Instructions for the task: Pick every line with "text" from the material below.
※ ※ ※
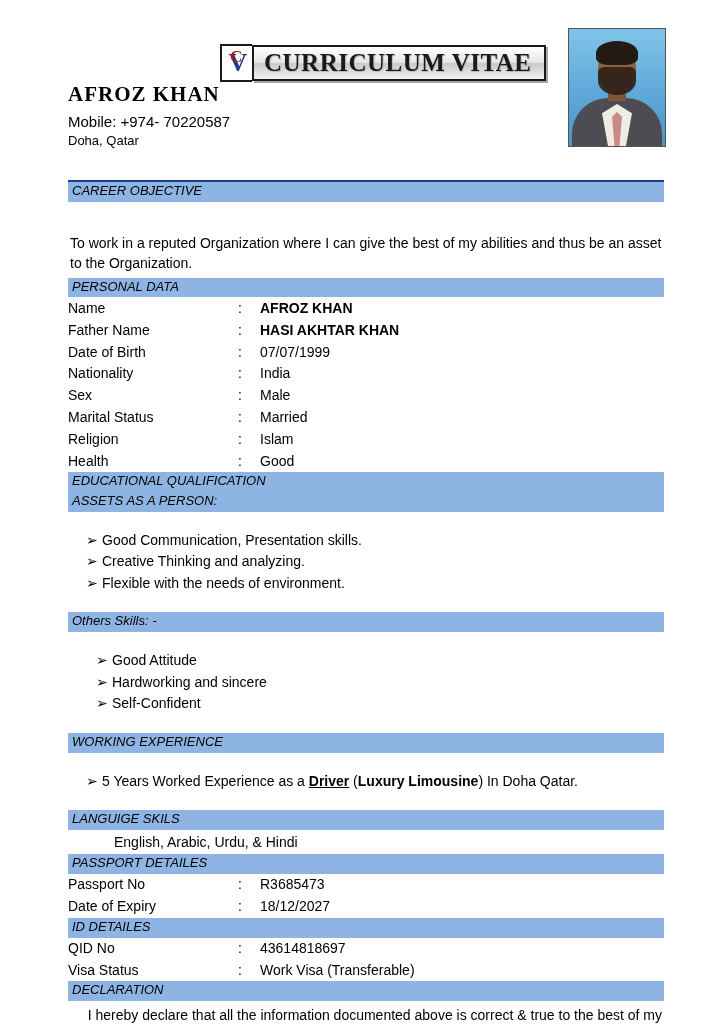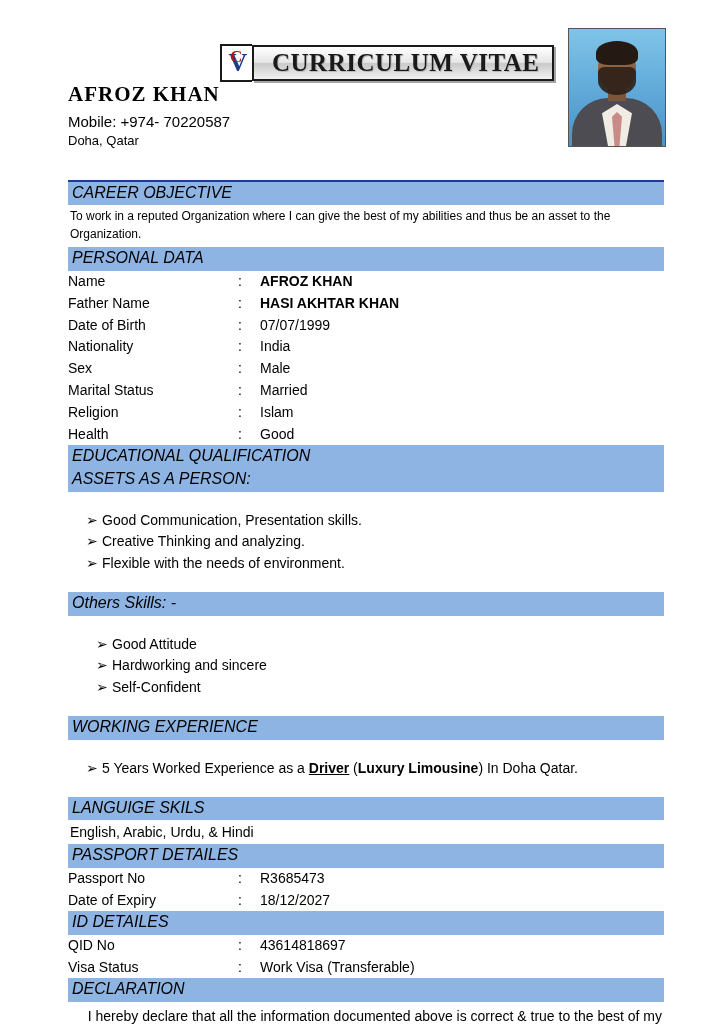--- a/index.html
+++ b/index.html
@@ -79,7 +79,6 @@
     line-height: 1;
     white-space: nowrap;
     text-shadow: 1px 1px 0 #bbbbbb;
-    margin-left: 8px;
   }
 
   .photo {

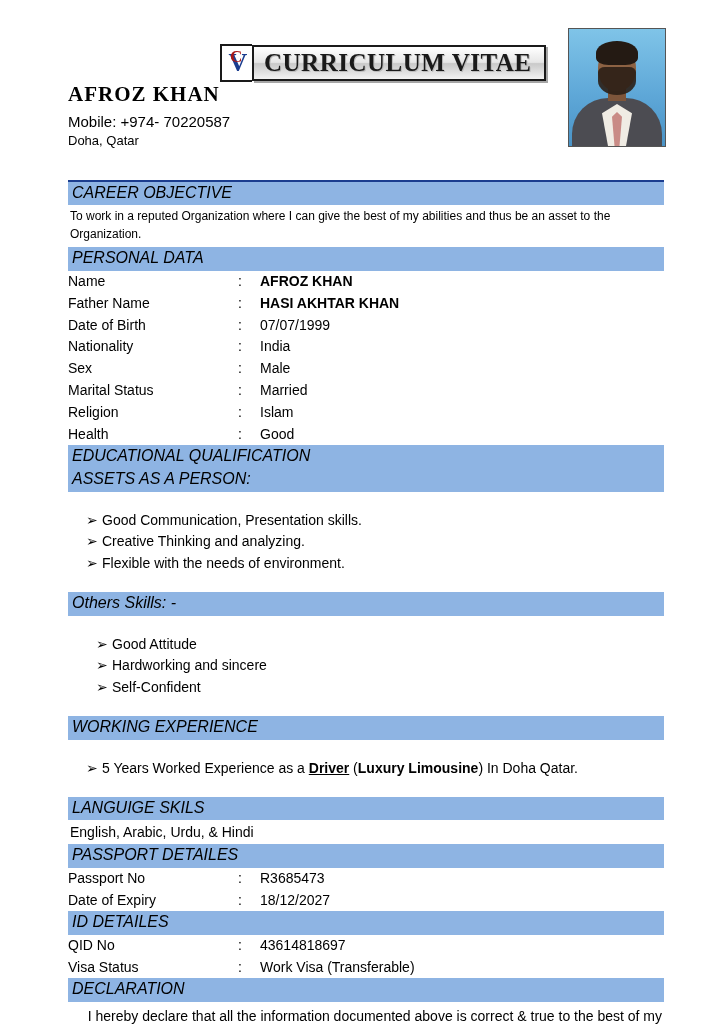--- a/index.html
+++ b/index.html
@@ -189,7 +189,7 @@
   .bar {
     background: #8eb4e3;
     padding: 2px 4px 3px 4px;
-    font-size: 16px;
+    font-size: 13px;
     font-style: italic;
     line-height: 1.15;
     margin-top: 0;

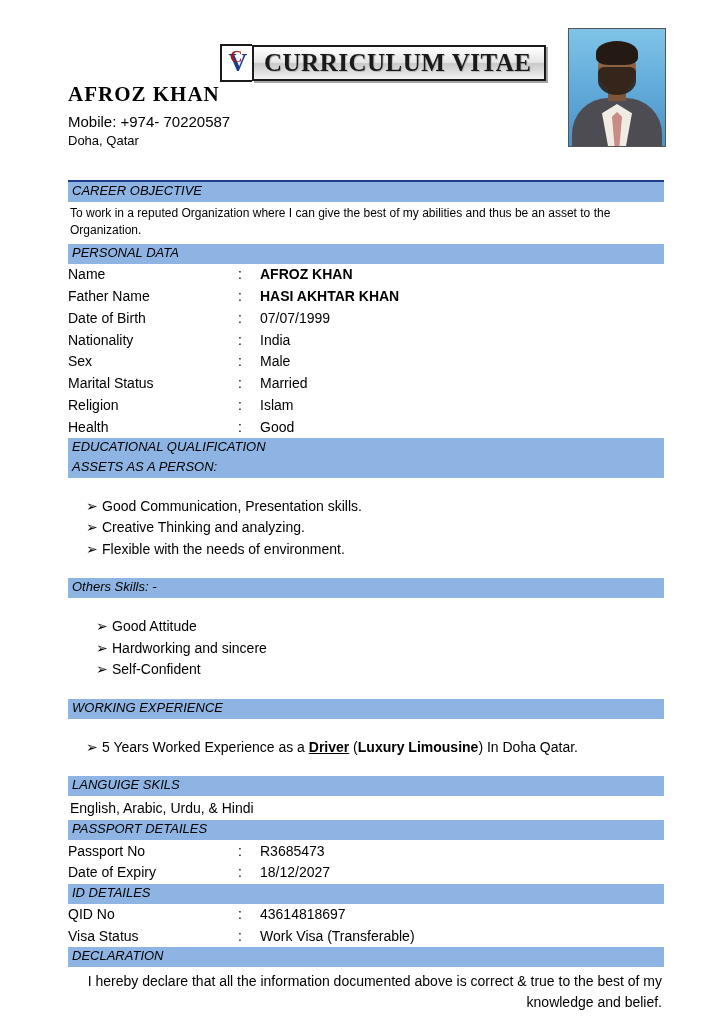--- a/index.html
+++ b/index.html
@@ -196,9 +196,10 @@
   }
 
   .body-text {
-    font-size: 12px;
+    font-size: 14px;
     line-height: 1.45;
     padding: 3px 2px 4px 2px;
+    margin-top: 28px;
   }
 
   

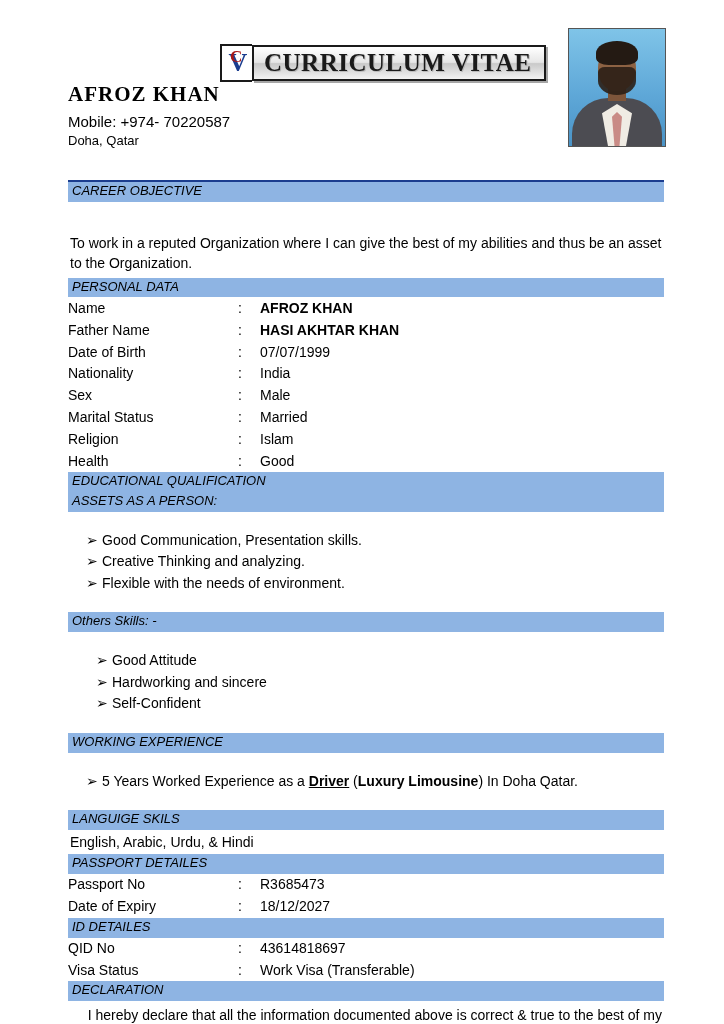--- a/index.html
+++ b/index.html
@@ -251,6 +251,7 @@
   .lang-line {
     font-size: 14px;
     padding: 4px 2px;
+    margin-left: 44px;
   }
 
   .decl {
※ ※ ※
Your response:
     text-shadow: 1px 1px 0 #bbbbbb;
   .body-text {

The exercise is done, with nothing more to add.